Copy the data exactly. Images are to be left out.

→ **RECORDS SUPPLIED**:
Content starts
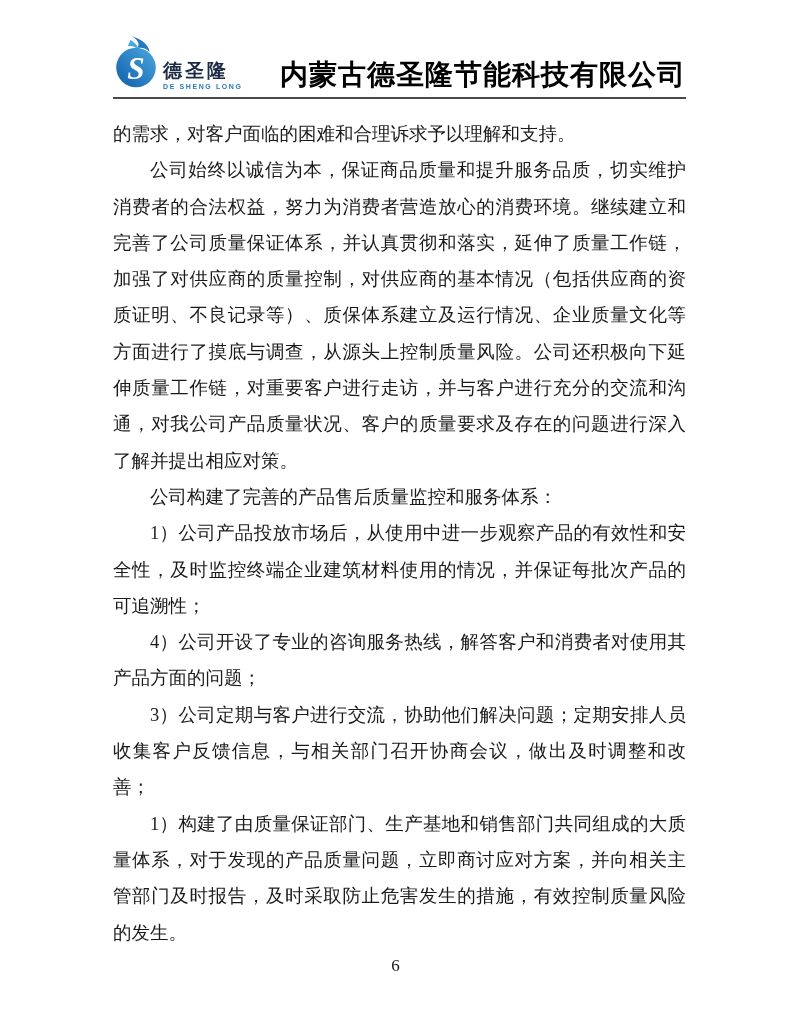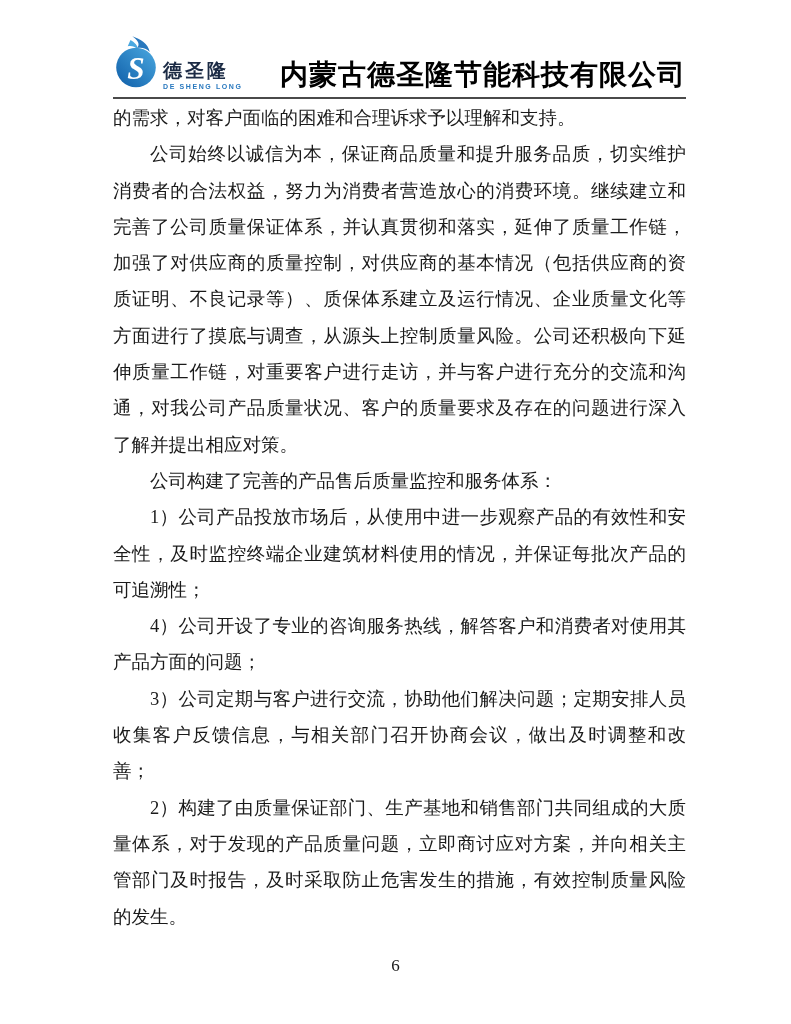--- a/index.html
+++ b/index.html
@@ -62,21 +62,21 @@
   }
   .company-name {
     font-size: 28px;
     font-weight: bold;
     color: #000000;
     letter-spacing: 1px;
     white-space: nowrap;
   }
   
   .doc-body {
-    padding-top: 1px;
+    padding-top: 17px;
     font-size: 18.5px;
     line-height: 36.3px;
     text-align: justify;
   }
   .doc-body p {
     margin: 0;
   }
   .doc-body p.indent {
     text-indent: 2em;
   }
@@ -123,20 +123,20 @@
     <div class="company-name">内蒙古德圣隆节能科技有限公司</div>
   </div>
 
   <div class="doc-body">
     <p>的需求，对客户面临的困难和合理诉求予以理解和支持。</p>
     <p class="indent">公司始终以诚信为本，保证商品质量和提升服务品质，切实维护消费者的合法权益，努力为消费者营造放心的消费环境。继续建立和完善了公司质量保证体系，并认真贯彻和落实，延伸了质量工作链，加强了对供应商的质量控制，对供应商的基本情况（包括供应商的资质证明、不良记录等）、质保体系建立及运行情况、企业质量文化等方面进行了摸底与调查，从源头上控制质量风险。公司还积极向下延伸质量工作链，对重要客户进行走访，并与客户进行充分的交流和沟通，对我公司产品质量状况、客户的质量要求及存在的问题进行深入了解并提出相应对策。</p>
     <p class="indent">公司构建了完善的产品售后质量监控和服务体系：</p>
     <p class="indent">1）公司产品投放市场后，从使用中进一步观察产品的有效性和安全性，及时监控终端企业建筑材料使用的情况，并保证每批次产品的可追溯性；</p>
     <p class="indent">4）公司开设了专业的咨询服务热线，解答客户和消费者对使用其产品方面的问题；</p>
     <p class="indent">3）公司定期与客户进行交流，协助他们解决问题；定期安排人员收集客户反馈信息，与相关部门召开协商会议，做出及时调整和改善；</p>
-    <p class="indent">2）构建了由质量保证部门、生产基地和销售部门共同组成的大质量体系，对于发现的产品质量问题，立即商讨应对方案，并向相关主管部门及时报告，及时采取防止危害发生的措施，有效控制质量风险的发生。</p>
+    <p class="indent">1）构建了由质量保证部门、生产基地和销售部门共同组成的大质量体系，对于发现的产品质量问题，立即商讨应对方案，并向相关主管部门及时报告，及时采取防止危害发生的措施，有效控制质量风险的发生。</p>
   </div>
 
   <div class="footer">
     <span class="page-number">6</span>
   </div>
 
 </div>
 
 </body></html>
Content ends
→ **WRITTEN REPLY**:
--- a/index.html
+++ b/index.html
@@ -62,21 +62,21 @@
   }
   .company-name {
     font-size: 28px;
     font-weight: bold;
     color: #000000;
     letter-spacing: 1px;
     white-space: nowrap;
   }
   
   .doc-body {
-    padding-top: 1px;
+    padding-top: 17px;
     font-size: 18.5px;
     line-height: 36.3px;
     text-align: justify;
   }
   .doc-body p {
     margin: 0;
   }
   .doc-body p.indent {
     text-indent: 2em;
   }
@@ -123,20 +123,20 @@
     <div class="company-name">内蒙古德圣隆节能科技有限公司</div>
   </div>
 
   <div class="doc-body">
     <p>的需求，对客户面临的困难和合理诉求予以理解和支持。</p>
     <p class="indent">公司始终以诚信为本，保证商品质量和提升服务品质，切实维护消费者的合法权益，努力为消费者营造放心的消费环境。继续建立和完善了公司质量保证体系，并认真贯彻和落实，延伸了质量工作链，加强了对供应商的质量控制，对供应商的基本情况（包括供应商的资质证明、不良记录等）、质保体系建立及运行情况、企业质量文化等方面进行了摸底与调查，从源头上控制质量风险。公司还积极向下延伸质量工作链，对重要客户进行走访，并与客户进行充分的交流和沟通，对我公司产品质量状况、客户的质量要求及存在的问题进行深入了解并提出相应对策。</p>
     <p class="indent">公司构建了完善的产品售后质量监控和服务体系：</p>
     <p class="indent">1）公司产品投放市场后，从使用中进一步观察产品的有效性和安全性，及时监控终端企业建筑材料使用的情况，并保证每批次产品的可追溯性；</p>
     <p class="indent">4）公司开设了专业的咨询服务热线，解答客户和消费者对使用其产品方面的问题；</p>
     <p class="indent">3）公司定期与客户进行交流，协助他们解决问题；定期安排人员收集客户反馈信息，与相关部门召开协商会议，做出及时调整和改善；</p>
-    <p class="indent">2）构建了由质量保证部门、生产基地和销售部门共同组成的大质量体系，对于发现的产品质量问题，立即商讨应对方案，并向相关主管部门及时报告，及时采取防止危害发生的措施，有效控制质量风险的发生。</p>
+    <p class="indent">1）构建了由质量保证部门、生产基地和销售部门共同组成的大质量体系，对于发现的产品质量问题，立即商讨应对方案，并向相关主管部门及时报告，及时采取防止危害发生的措施，有效控制质量风险的发生。</p>
   </div>
 
   <div class="footer">
     <span class="page-number">6</span>
   </div>
 
 </div>
 
 </body></html>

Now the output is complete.